Он обмяк. Мир духов исчез. Рин пришла в себя в тот миг, когда Катай рухнул на землю, лихорадочно брыкаясь. И ее рука каким-то образом оказалась на его шее, а большой палец – на сонной артерии.
Их взгляды встретились. Рин охватил ужас.
Она узнала этот взгляд. Так когда-то она смотрела на Алтана. Так Дацзы смотрела на Жигу – с отчаянной, болезненной и полной угрызений совести преданностью.

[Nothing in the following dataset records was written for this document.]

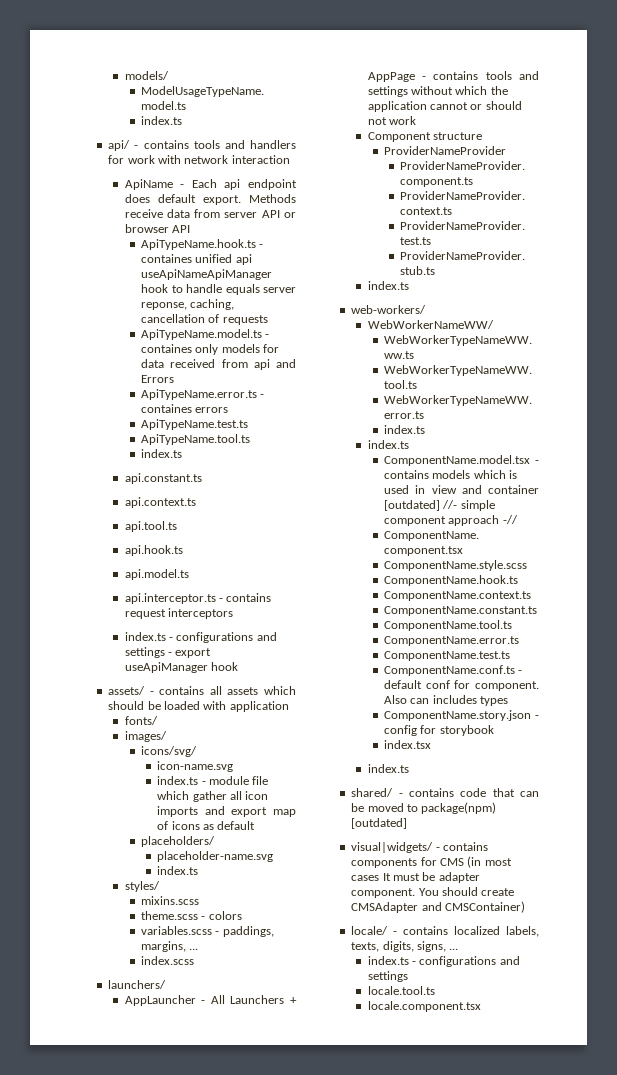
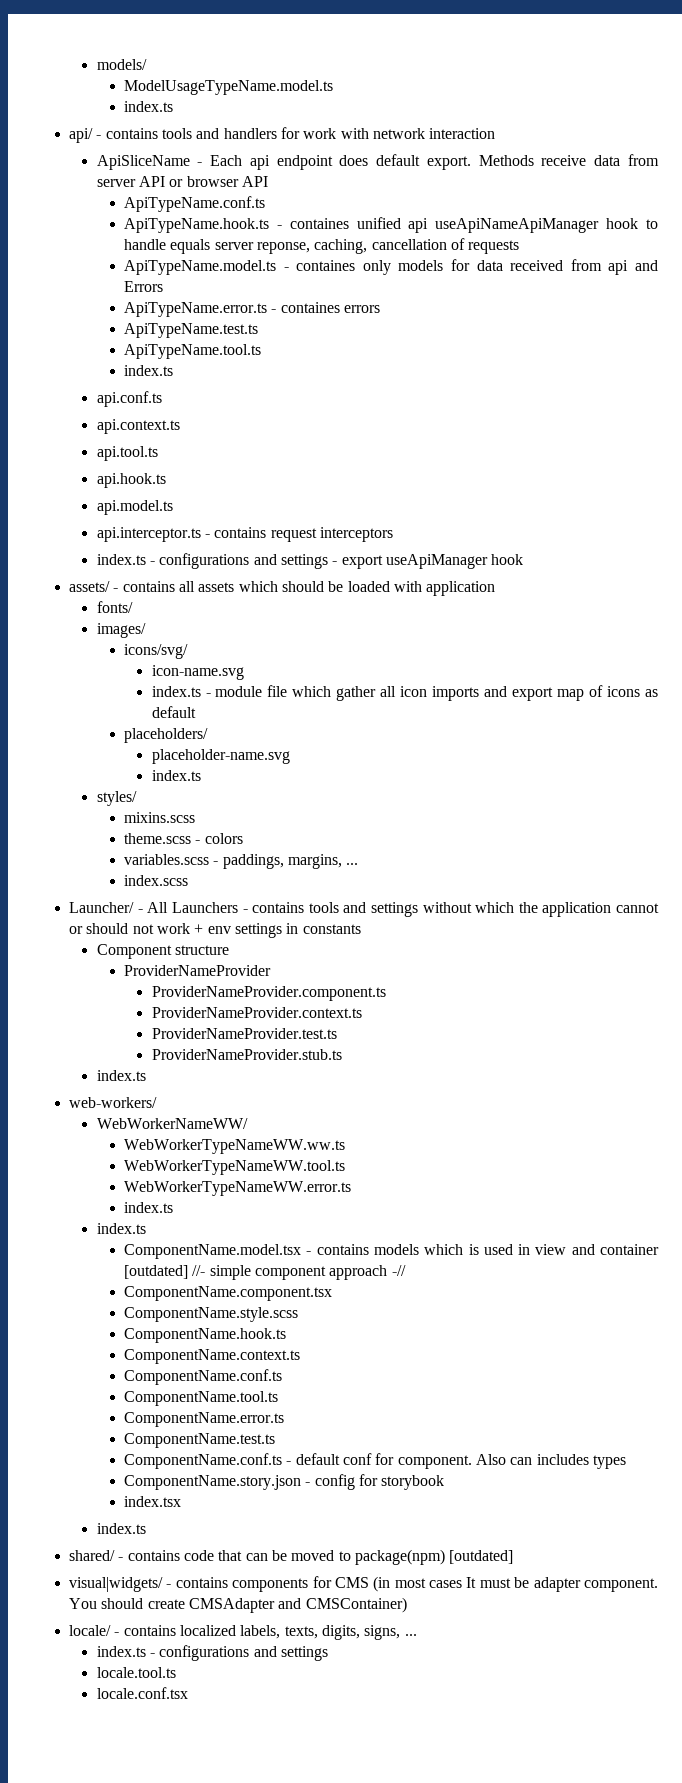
- ApiName - Each api endpoint does default export.
+ ApiSliceName - Each api endpoint does default export.
+ ApiTypeName.conf.ts
- api.constant.ts
+ api.conf.ts
- launchers/
- AppLauncher - All Launchers + AppPage - contains tools and settings without which the application cannot or should not work
+ Launcher/ - All Launchers - contains tools and settings without which the application cannot or should not work + env settings in constants
  ComponentName.context.ts
- ComponentName.constant.ts
+ ComponentName.conf.ts
- locale.component.tsx
+ locale.conf.tsx

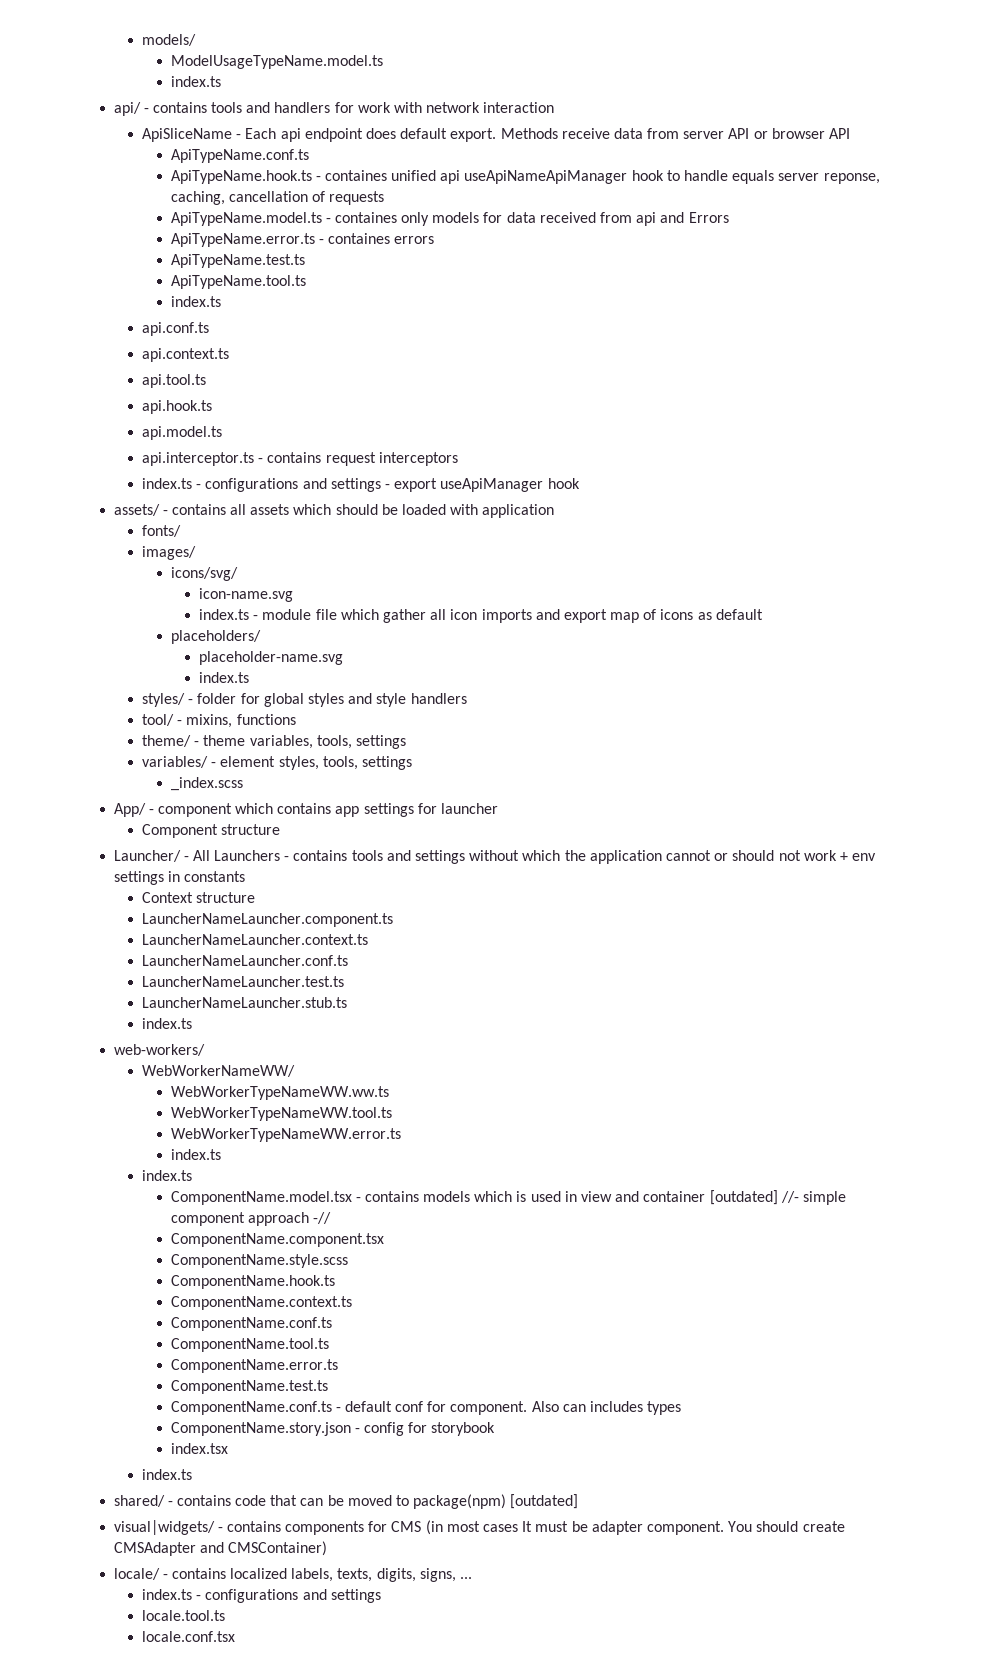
- styles/
- mixins.scss
- theme.scss - colors
- variables.scss - paddings, margins, ...
- index.scss
+ styles/ - folder for global styles and style handlers
+ tool/ - mixins, functions
+ theme/ - theme variables, tools, settings
+ variables/ - element styles, tools, settings
+ _index.scss
+ App/ - component which contains app settings for launcher
+ Component structure
- Component structure
- ProviderNameProvider
- ProviderNameProvider.component.ts
- ProviderNameProvider.context.ts
- ProviderNameProvider.test.ts
- ProviderNameProvider.stub.ts
+ Context structure
+ LauncherNameLauncher.component.ts
+ LauncherNameLauncher.context.ts
+ LauncherNameLauncher.conf.ts
+ LauncherNameLauncher.test.ts
+ LauncherNameLauncher.stub.ts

Этот взгляд говорил: «Давай, сделай это. Возьми все, что пожелаешь. Я вечно буду тебя за это ненавидеть. Но и любить тоже буду вечно. Я не могу перестать тебя любить. Уничтожь меня, уничтожь нас, и я тебе позволю».
Она чуть было не приняла это за разрешение.
Но если она это сделает, если сломит его душу и заберет все, что хочет…
Она никогда не остановится. Ее власти не будет пределов. Она никогда не перестанет его использовать, разрывать его разум и жечь, каждый час, каждую минуту и каждую секунду, потому что ей всегда будет нужен огонь. Если Рин так поступит, то война охватит весь мир, а враги будут только умножаться, всегда найдется кто-нибудь новый, очередная Петра, которая попытается запретить ее бога и подавить народ, или очередной Нэчжа, подстрекающий к мятежу изнутри.
И если Рин не убьет всех до последнего, она никогда не будет в безопасности, никогда не завершит свою революцию и не остановится, пока не обратит весь мир в пепел, пока не останется в живых последней.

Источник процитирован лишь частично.